• _Assignment_: The entries are to be reproduced verbatim, and their pictures left out.

Start of Working data

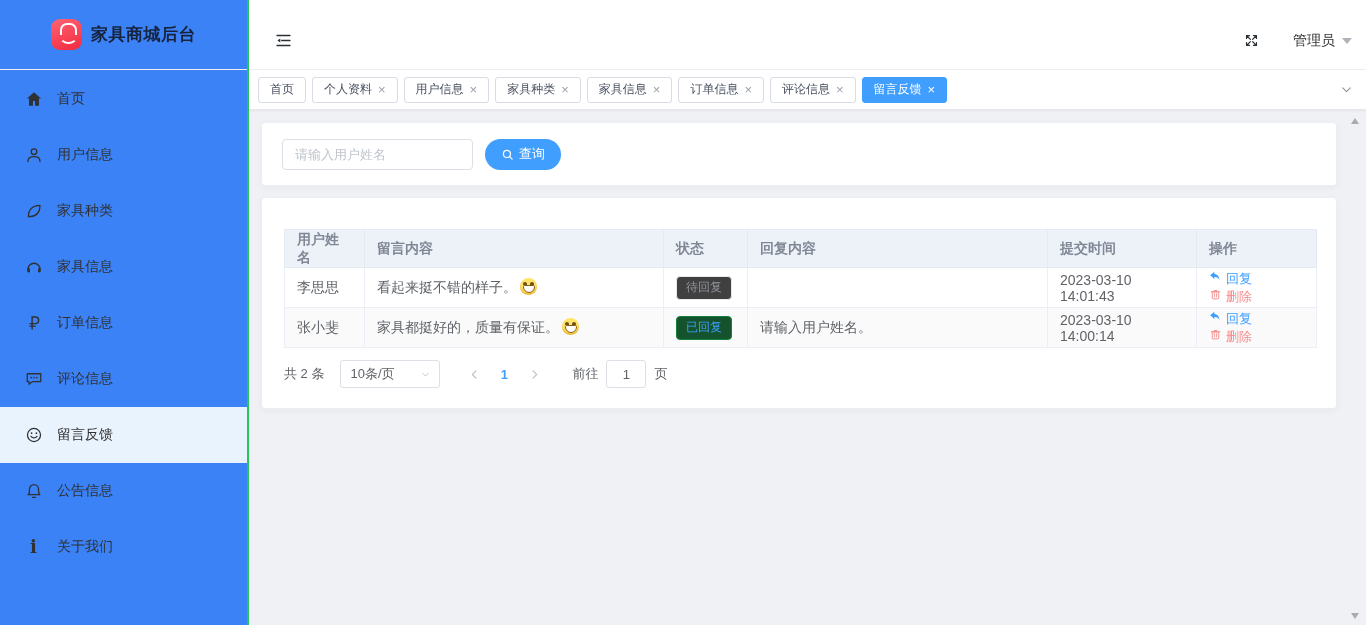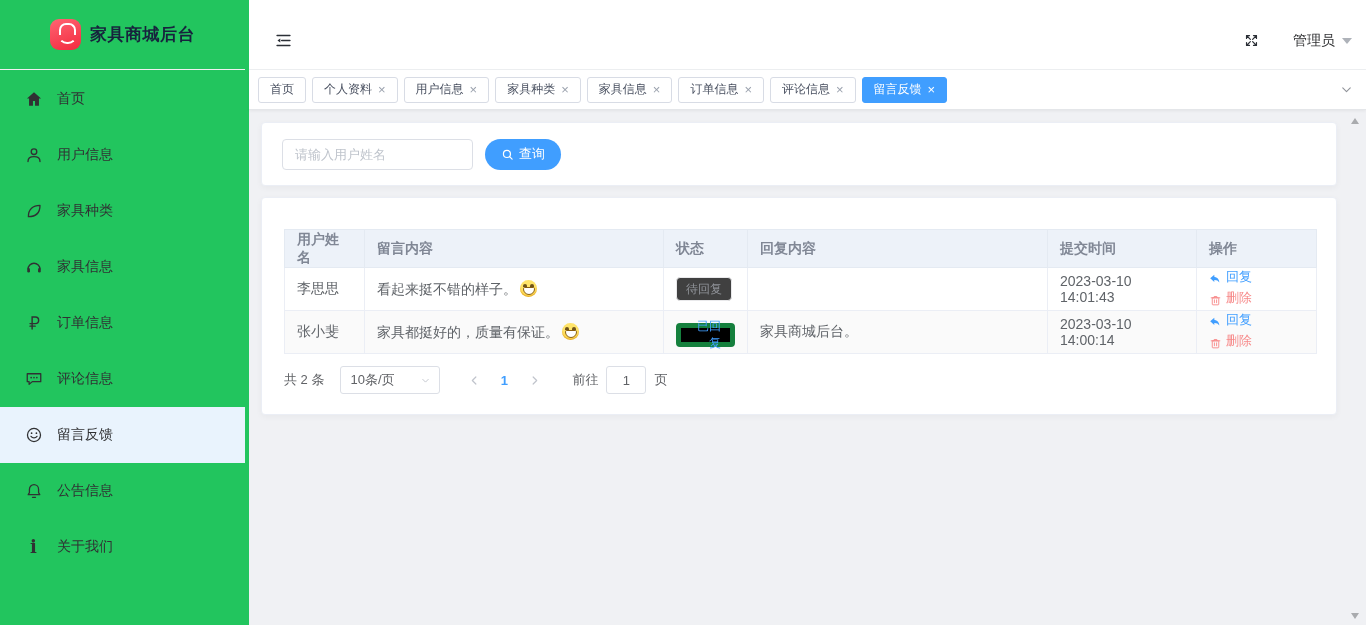--- a/index.html
+++ b/index.html
@@ -12,7 +12,7 @@
   .app { display:flex; width:100%; height:100%; }
 
   
-  .sidebar { width:249px; flex:0 0 249px; background:#22c55e; border-right:4px solid #22c55e; }
+  .sidebar { width:249px; flex:0 0 249px; background:#3b82f6; border-right:2px solid #22c55e; }
   .logo { height:70px; display:flex; align-items:center; justify-content:center; gap:9px; border-bottom:1px solid #f0f0f0; }
   .logo-badge { position:relative; width:31px; height:31px; border-radius:9px;
     background:linear-gradient(160deg,#ff6472,#f22a3f); flex:0 0 31px; }

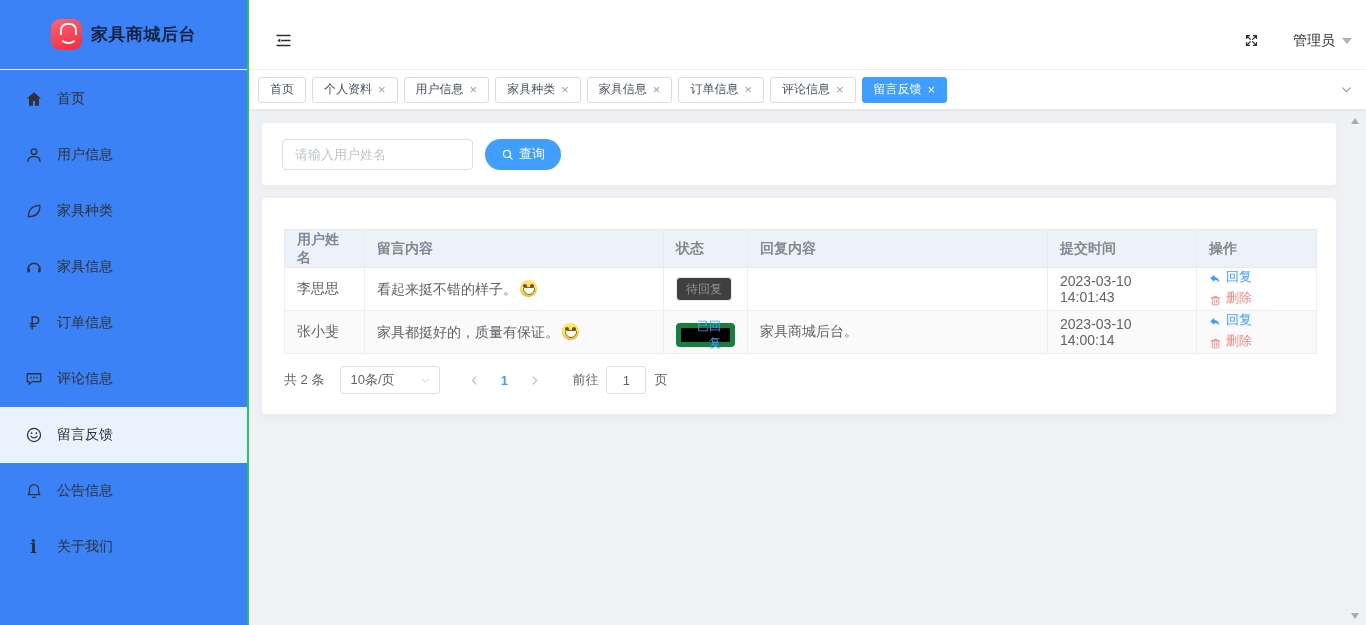--- a/index.html
+++ b/index.html
@@ -70,7 +70,7 @@
   .tag { display:inline-flex; align-items:center; height:24px; padding:0 9px; border-radius:4px; font-size:12px; }
   .tag-info { background:#404040; border:1px solid #e9e9eb; color:#909399; }
   .tag-primary { background:#000000; border:5px solid #15803d; color:#409eff;text-align:right; }
-  .action-link { display:inline-flex; align-items:flex-end; gap:4px; font-size:13px; cursor:pointer; text-decoration:none; }
+  .action-link { display:inline-flex; align-items:flex-start; gap:4px; font-size:13px; cursor:pointer; text-decoration:none; }
   .action-reply { color:#409eff; margin-right:12px; }
   .action-delete { color:#f78989; }
 

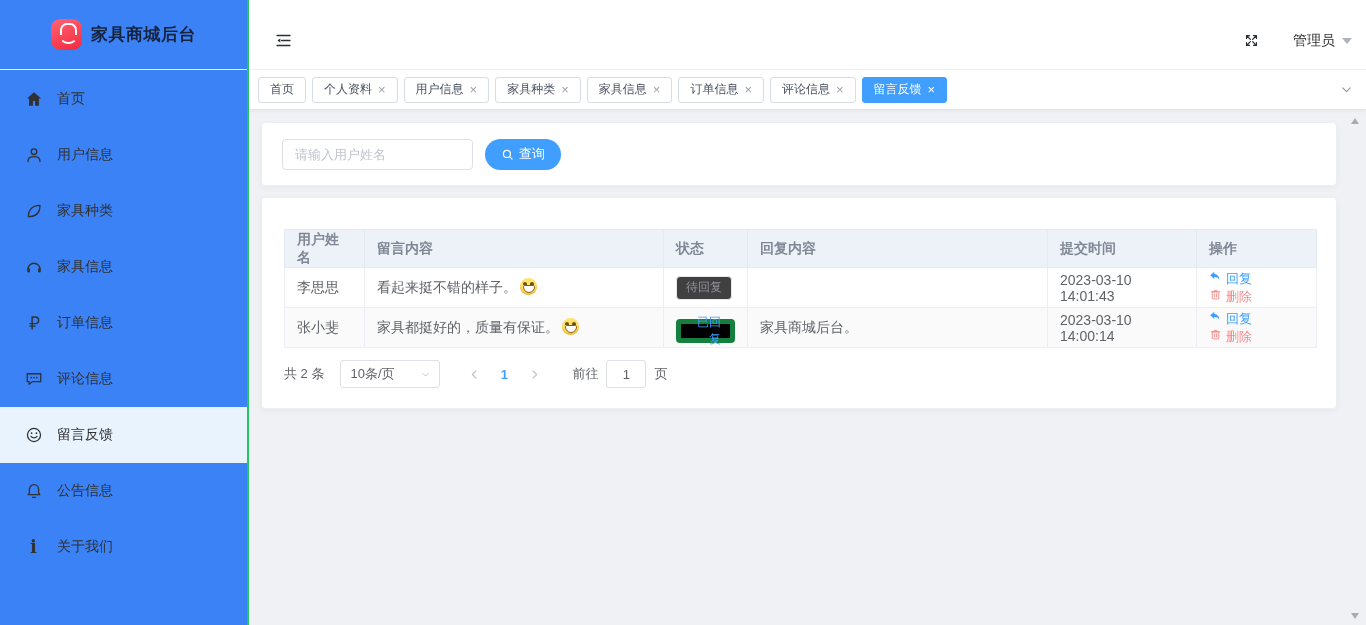--- a/index.html
+++ b/index.html
@@ -69,7 +69,7 @@
   .data-table tr.striped td { background:#fafafa; }
   .tag { display:inline-flex; align-items:center; height:24px; padding:0 9px; border-radius:4px; font-size:12px; }
   .tag-info { background:#404040; border:1px solid #e9e9eb; color:#909399; }
-  .tag-primary { background:#000000; border:5px solid #15803d; color:#409eff;text-align:right; }
+  .tag-primary { background:#14532d; border:1px solid #15803d; color:#409eff;text-align:right; }
   .action-link { display:inline-flex; align-items:flex-start; gap:4px; font-size:13px; cursor:pointer; text-decoration:none; }
   .action-reply { color:#409eff; margin-right:12px; }
   .action-delete { color:#f78989; }

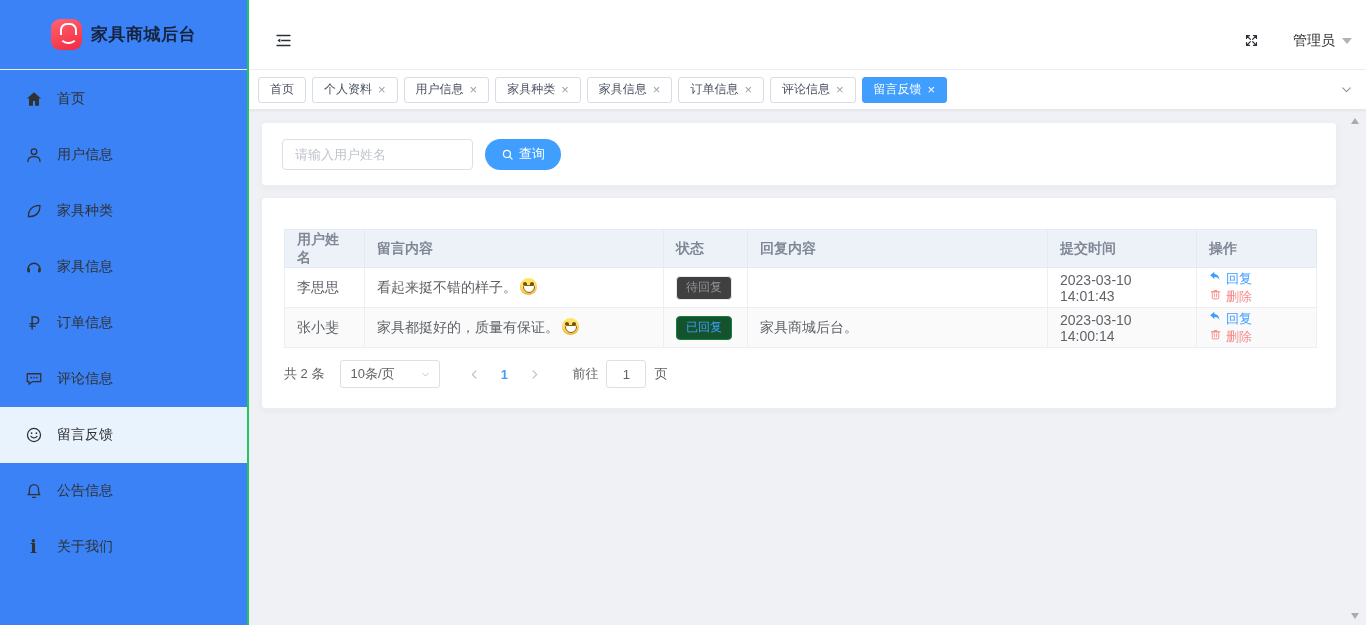--- a/index.html
+++ b/index.html
@@ -339,7 +339,7 @@
               <td>
                 <span class="tag tag-primary">已回复</span>
               </td>
-              <td>家具商城后台。</td>
+              <td>请输入用户姓名。</td>
               <td>2023-03-10 14:00:14</td>
               <td>
                 <span class="action-link action-reply">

End of Working data

• _Response below_:
--- a/index.html
+++ b/index.html
@@ -12,7 +12,7 @@
   .app { display:flex; width:100%; height:100%; }
 
   
-  .sidebar { width:249px; flex:0 0 249px; background:#22c55e; border-right:4px solid #22c55e; }
+  .sidebar { width:249px; flex:0 0 249px; background:#3b82f6; border-right:2px solid #22c55e; }
   .logo { height:70px; display:flex; align-items:center; justify-content:center; gap:9px; border-bottom:1px solid #f0f0f0; }
   .logo-badge { position:relative; width:31px; height:31px; border-radius:9px;
     background:linear-gradient(160deg,#ff6472,#f22a3f); flex:0 0 31px; }

--- a/index.html
+++ b/index.html
@@ -70,7 +70,7 @@
   .tag { display:inline-flex; align-items:center; height:24px; padding:0 9px; border-radius:4px; font-size:12px; }
   .tag-info { background:#404040; border:1px solid #e9e9eb; color:#909399; }
   .tag-primary { background:#000000; border:5px solid #15803d; color:#409eff;text-align:right; }
-  .action-link { display:inline-flex; align-items:flex-end; gap:4px; font-size:13px; cursor:pointer; text-decoration:none; }
+  .action-link { display:inline-flex; align-items:flex-start; gap:4px; font-size:13px; cursor:pointer; text-decoration:none; }
   .action-reply { color:#409eff; margin-right:12px; }
   .action-delete { color:#f78989; }
 

--- a/index.html
+++ b/index.html
@@ -69,7 +69,7 @@
   .data-table tr.striped td { background:#fafafa; }
   .tag { display:inline-flex; align-items:center; height:24px; padding:0 9px; border-radius:4px; font-size:12px; }
   .tag-info { background:#404040; border:1px solid #e9e9eb; color:#909399; }
-  .tag-primary { background:#000000; border:5px solid #15803d; color:#409eff;text-align:right; }
+  .tag-primary { background:#14532d; border:1px solid #15803d; color:#409eff;text-align:right; }
   .action-link { display:inline-flex; align-items:flex-start; gap:4px; font-size:13px; cursor:pointer; text-decoration:none; }
   .action-reply { color:#409eff; margin-right:12px; }
   .action-delete { color:#f78989; }

--- a/index.html
+++ b/index.html
@@ -339,7 +339,7 @@
               <td>
                 <span class="tag tag-primary">已回复</span>
               </td>
-              <td>家具商城后台。</td>
+              <td>请输入用户姓名。</td>
               <td>2023-03-10 14:00:14</td>
               <td>
                 <span class="action-link action-reply">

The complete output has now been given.